After a few years, say for a big anniversary, you might send out an email to the old guard saying hey here's what's changed, but be careful as a lot of the old guard might have moved on because they no longer fit the culture of the site.

Cosy Mode is the longest phase, and it's pretty lovely. There are no more existential crises and the community has pretty much met its equilibrium.

Heartbreak Mode can also drag on for years, becoming more and more tragic every day as members run around with their hair on fire trying to answer why people left (for 99% of former members, they left because it's a website - but one or two will come back to say This Is Why I Left and they'll be taken as representative samples).

The big difference between Cosy Mode and Heartbreak Mode is that the people in Cosy Mode like being in Cosy Mode, and the people in Heartbreak Mode hate being in Heartbreak Mode but do it anyway.

People go into Heartbreak Mode because they think that a website has to grow forever, and this is madness.
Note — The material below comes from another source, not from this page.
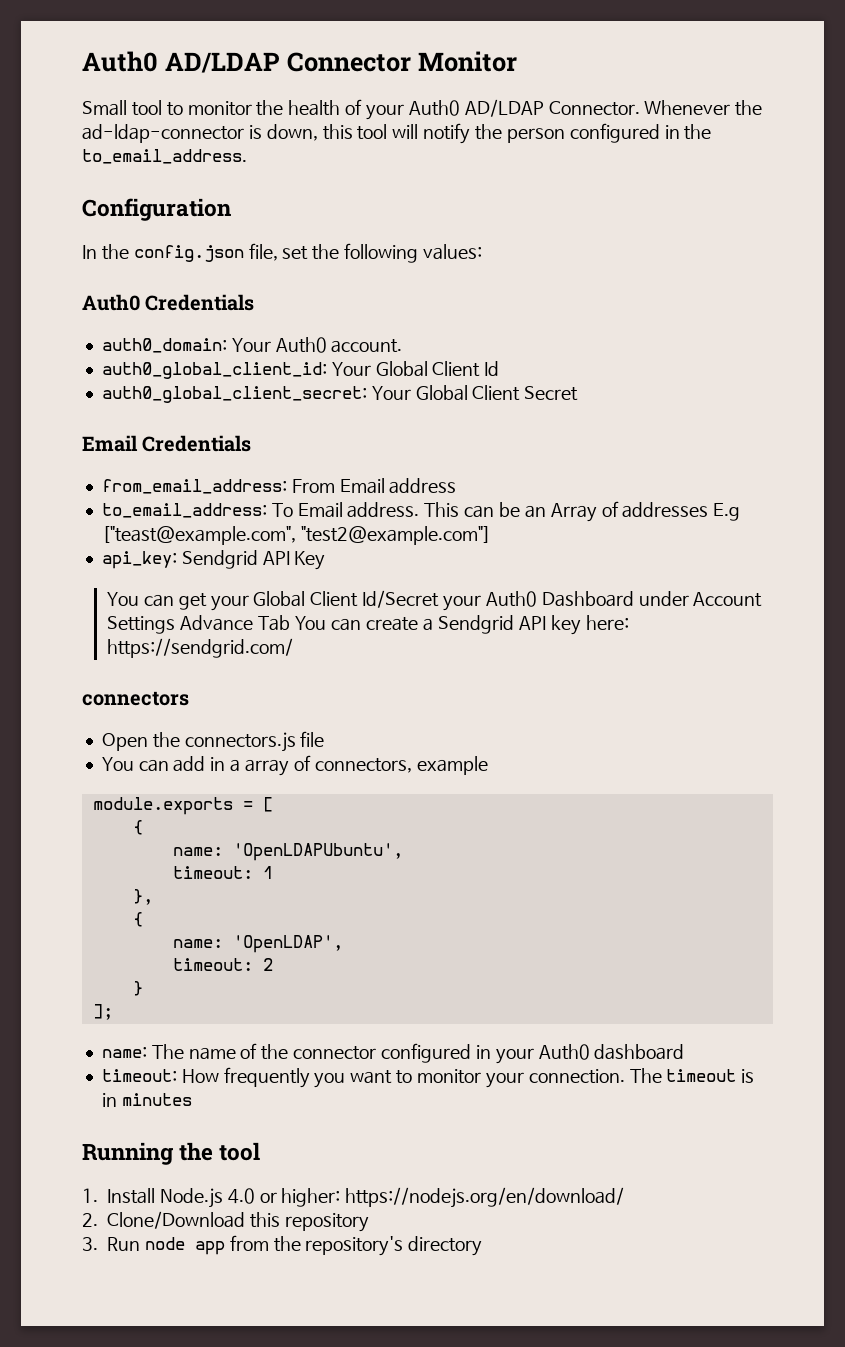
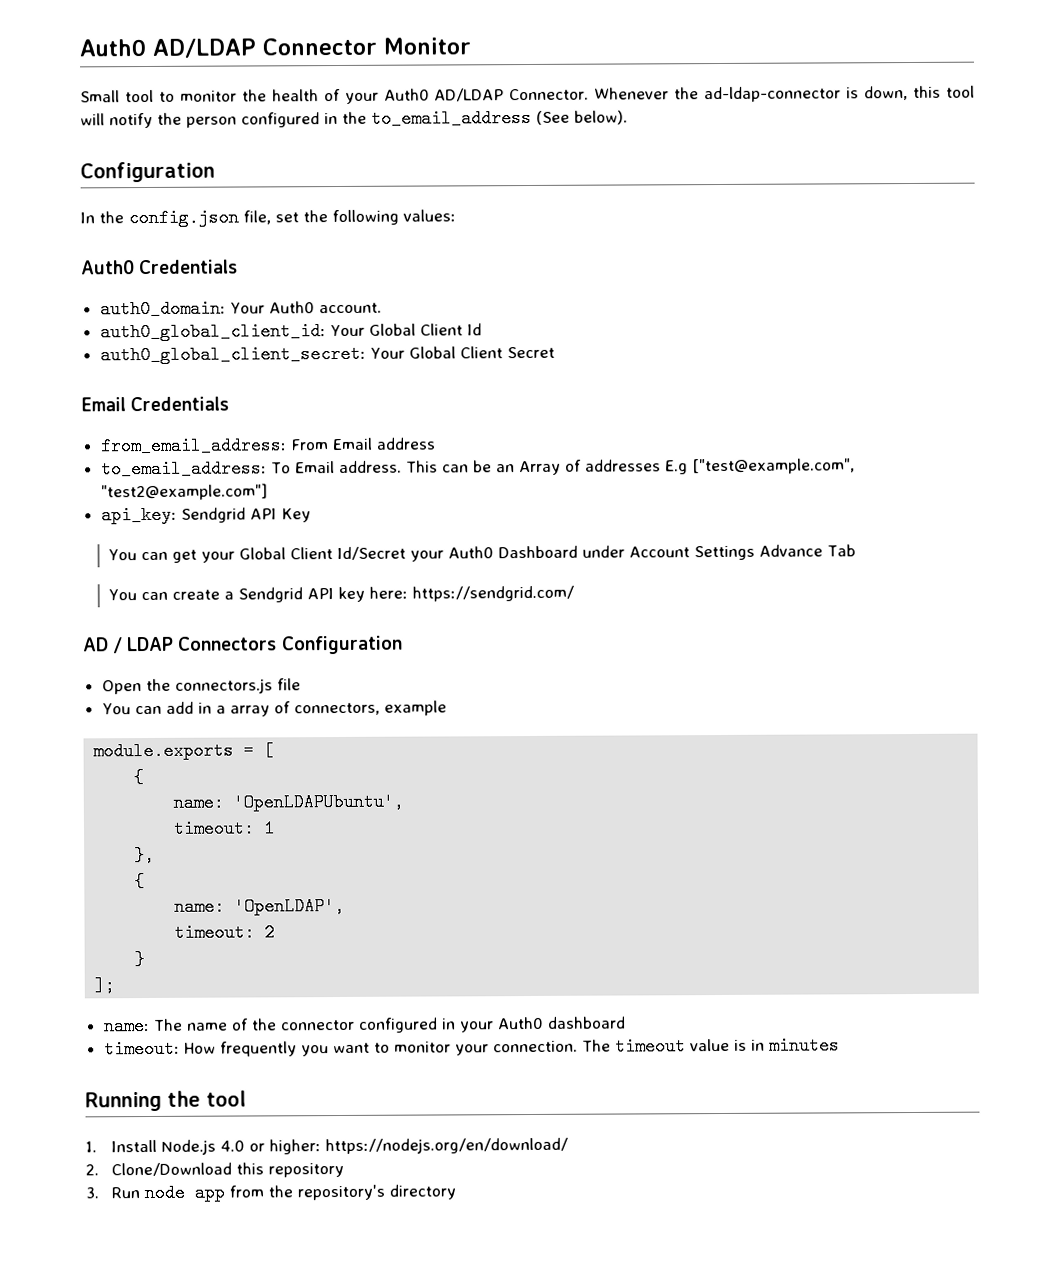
[82,149,247,164] to_email_address. -> [371,108,628,128] to_email_address (See below).
[101,526,296,545] ["teast@example.com", -> [691,458,855,475] ["test@example.com",
(290, 623) none -> (857, 550) //
[82,691,189,706] connectors -> [83,635,403,655] AD / LDAP Connectors Configuration
(737, 1075) none -> [689,1038,730,1052] value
If a website carried on growing forever, then eventually everyone on the planet would be on that website all the time.

A thing that constantly grows until there's nothing outside of it isn't a community, it's a cancer.

Anyway whether you're in Cosy Mode or Heartbreak Mode pretty much comes down to how well you've handled the phases beforehand, and I'll reiterate: REMOVE THE PEOPLE ON YOUR WEBSITE WHO DON'T WANT TO BE ON YOUR WEBSITE BUT CANNOT HELP THEMSELVES. They will put you into Heartbreak Mode every damn time.

Heartbreak Mode is also characterized by paranoia about moderator interactions, which is why it's seriously important to ban people who lie about the mods, permanently, without warning.

I know, I know, it looks authoritarian and tyranty and all those bad things, and it can be tempting to let people run around saying "So-and-so was banned because the mods don't like them!" when they were actually banned for being a pedo and just kinda trust that the truth will out, but it won't.

You might also trust that people who have an innate distrust of the mods will leave the site, but they won't. See the point of this whole thread, some people will stay around on your website just to hurt themselves and as many other people as they can and you HAVE to ban them.
Letting people tell lies about the mods creates an atmosphere where people won't come forward to report abusers, and you'll be up to your knees in creeps and weirdos and wondering why nobody reported them - it's because lots of the people who created that atmosphere are those same abusers, and you let them tell lies because you didn't want to look like a heavy-handed authoritarian. You can't do that. You have to ban people who lie about the mods.
@ifixcoinops There probably ought to be a "guidelines for instance admins and moderators" written up somewhere, because these seem like useful observations and are similar to things I've seen happen in the last few years of fediversing.
@bob Oh mate those guides have been around since the 90's, this ain't a new problem. We have the same dynamics happen on demi because instance admins tend to be in their 20's and don't remember newsgroups or forums and they repeat the same mistakes. Every new spin of the dramawheel is someone's first rodeo.